Could you repeat, word for word, every line from the one containing "Felix William Stoecker: 3" through the final line of the records below, and nothing else?

## Records provided
────────────────────────────────────────
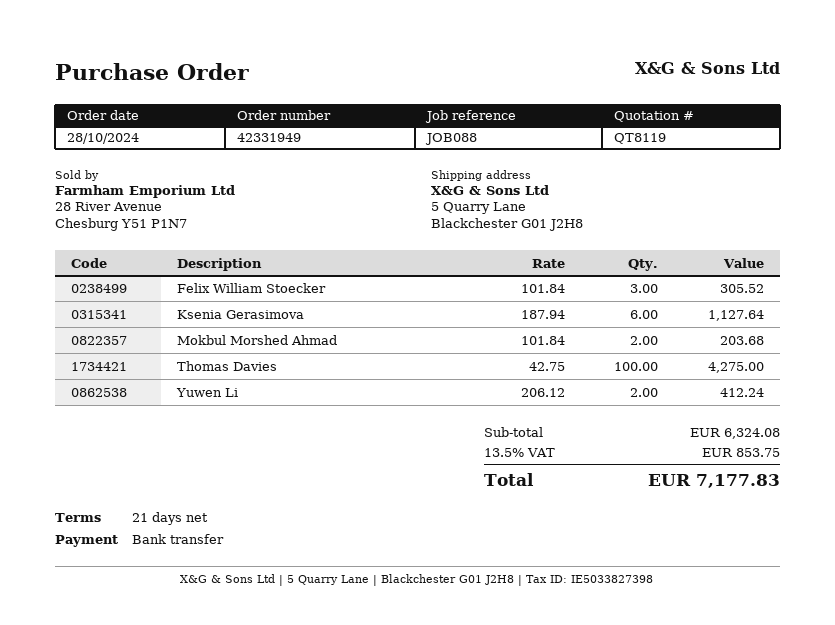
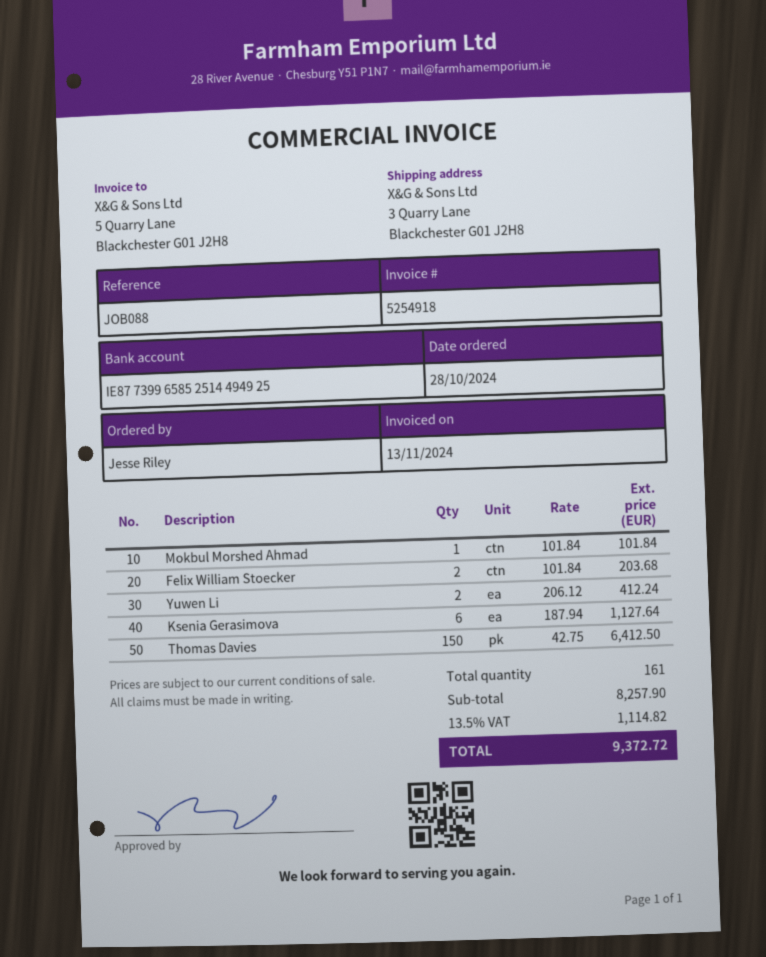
ship to: 5 Quarry Lane, Blackchester G01 J2H8 -> 3 Quarry Lane, Blackchester G01 J2H8
Felix William Stoecker: 3 x 101.84 = 305.52 -> 2 x 101.84 = 203.68
Mokbul Morshed Ahmad: 2 x 101.84 = 203.68 -> 1 x 101.84 = 101.84
Thomas Davies: 100 x 42.75 = 4275.00 -> 150 x 42.75 = 6412.50
subtotal: 6324.08 -> 8257.90
tax: 13.5% = 853.75 -> 13.5% = 1114.82
total: 7177.83 -> 9372.72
────────────────────────────────────────
## Response to the task
Felix William Stoecker: 3 x 101.84 = 305.52 -> 2 x 101.84 = 203.68
Mokbul Morshed Ahmad: 2 x 101.84 = 203.68 -> 1 x 101.84 = 101.84
Thomas Davies: 100 x 42.75 = 4275.00 -> 150 x 42.75 = 6412.50
subtotal: 6324.08 -> 8257.90
tax: 13.5% = 853.75 -> 13.5% = 1114.82
total: 7177.83 -> 9372.72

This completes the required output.